[Start of section]

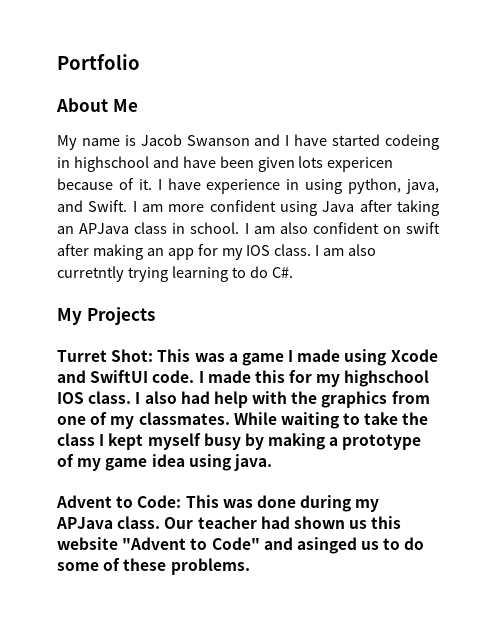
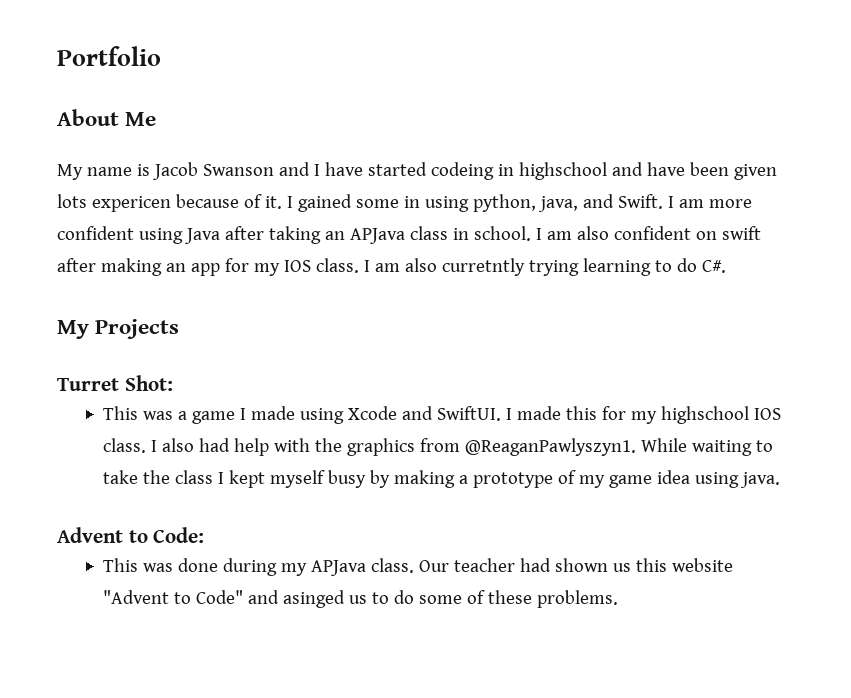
[167,178,281,194] have experience -> [297,194,399,212] gained some
(154, 355) none -> (173, 383) //
[90,370,195,383] SwiftUI code. -> [436,406,501,421] SwiftUI.
[57,412,230,429] one of my classmates. -> [464,438,636,456] @ReaganPawlyszyn1.
(182, 501) none -> (205, 535) //

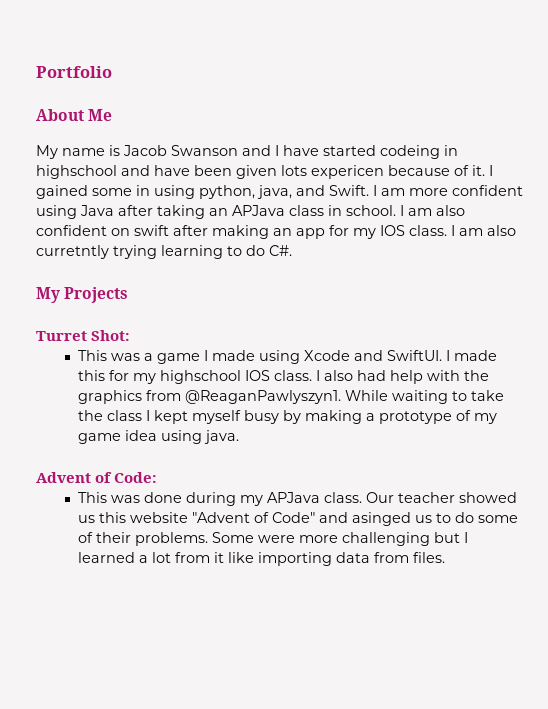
[128,530,148,543] to -> [95,472,113,483] of
[519,558,608,572] had shown -> [459,492,518,503] showed
[173,592,191,604] to -> [254,512,270,523] of
[487,590,618,608] these problems. -> [96,532,469,546] [78,552,446,566] their problems. Some were more challenging but I learned a lot from it like importing data from files.

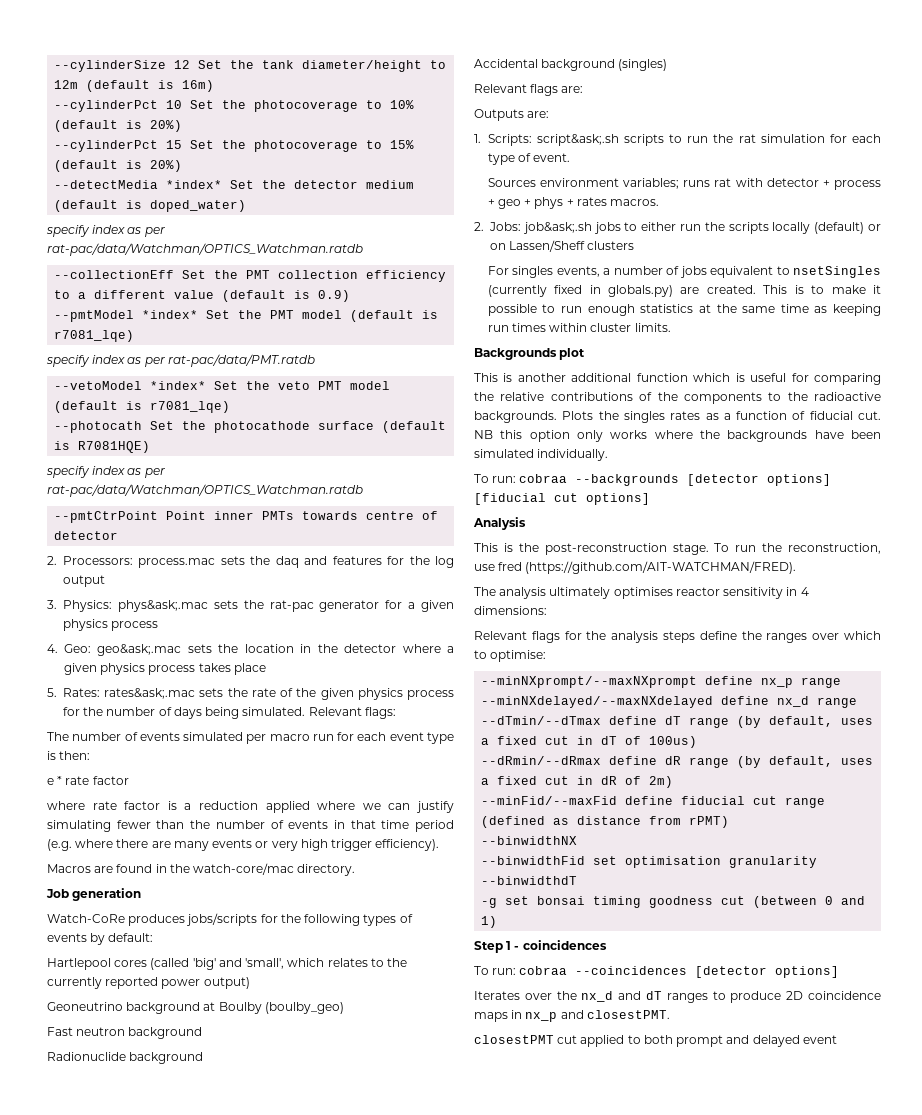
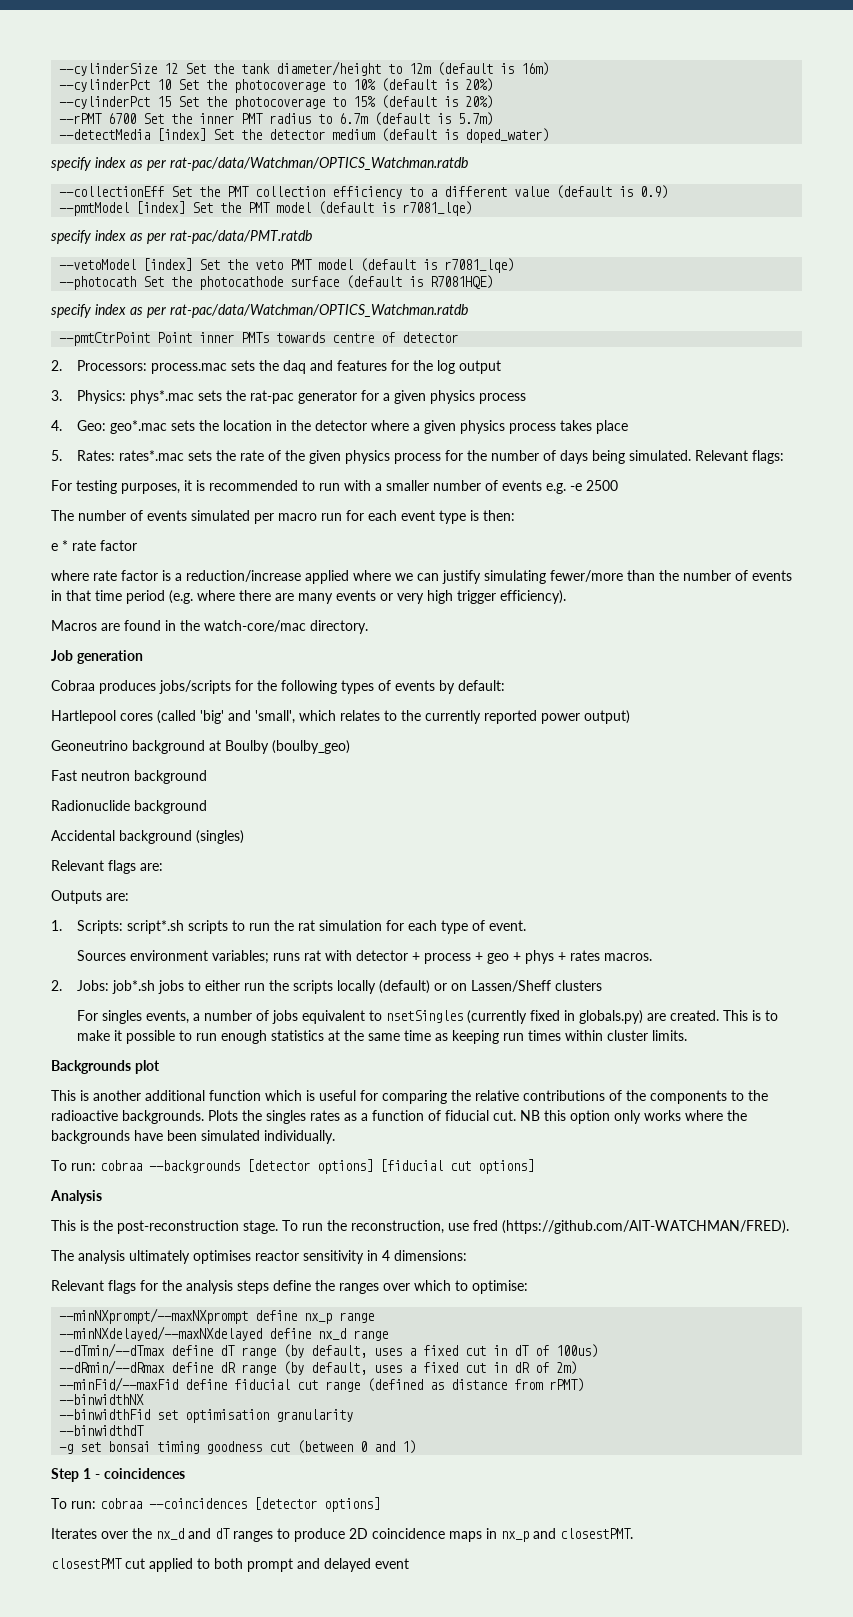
(183, 166) none -> [59,112,494,126] // --rPMT 6700 Set the inner PMT radius to 6.7m (default is 5.7m)
[166,180,223,189] *index* -> [157,128,207,141] [index]
[142,310,199,319] *index* -> [136,201,186,214] [index]
[150,381,207,390] *index* -> [143,258,193,271] [index]
[117,600,208,612] phys&ask;.mac -> [130,390,195,404] phys*.mac
[97,644,182,656] geo&ask;.mac -> [110,420,168,434] geo*.mac
[104,688,196,699] rates&ask;.mac -> [119,450,185,461] rates*.mac
(396, 713) none -> [51,480,618,494] // For testing purposes, it is recommended to run with a smaller number of events e.g. -e 2500
[198,801,258,810] reduction -> [186,570,301,582] reduction/increase
[116,820,151,829] fewer -> [550,570,623,582] fewer/more
[47,914,125,923] Watch-CoRe -> [51,680,95,691] Cobraa
[536,134,619,146] script&ask;.sh -> [127,920,185,934] script*.sh
[522,222,592,234] job&ask;.sh -> [112,980,156,994] job*.sh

[End of section]

Problem: Only the pictures are to be left out; repeat everything else in the records above exactly.

Task output:
[167,178,281,194] have experience -> [297,194,399,212] gained some
(154, 355) none -> (173, 383) //
[90,370,195,383] SwiftUI code. -> [436,406,501,421] SwiftUI.
[57,412,230,429] one of my classmates. -> [464,438,636,456] @ReaganPawlyszyn1.
(182, 501) none -> (205, 535) //

[128,530,148,543] to -> [95,472,113,483] of
[519,558,608,572] had shown -> [459,492,518,503] showed
[173,592,191,604] to -> [254,512,270,523] of
[487,590,618,608] these problems. -> [96,532,469,546] [78,552,446,566] their problems. Some were more challenging but I learned a lot from it like importing data from files.

(183, 166) none -> [59,112,494,126] // --rPMT 6700 Set the inner PMT radius to 6.7m (default is 5.7m)
[166,180,223,189] *index* -> [157,128,207,141] [index]
[142,310,199,319] *index* -> [136,201,186,214] [index]
[150,381,207,390] *index* -> [143,258,193,271] [index]
[117,600,208,612] phys&ask;.mac -> [130,390,195,404] phys*.mac
[97,644,182,656] geo&ask;.mac -> [110,420,168,434] geo*.mac
[104,688,196,699] rates&ask;.mac -> [119,450,185,461] rates*.mac
(396, 713) none -> [51,480,618,494] // For testing purposes, it is recommended to run with a smaller number of events e.g. -e 2500
[198,801,258,810] reduction -> [186,570,301,582] reduction/increase
[116,820,151,829] fewer -> [550,570,623,582] fewer/more
[47,914,125,923] Watch-CoRe -> [51,680,95,691] Cobraa
[536,134,619,146] script&ask;.sh -> [127,920,185,934] script*.sh
[522,222,592,234] job&ask;.sh -> [112,980,156,994] job*.sh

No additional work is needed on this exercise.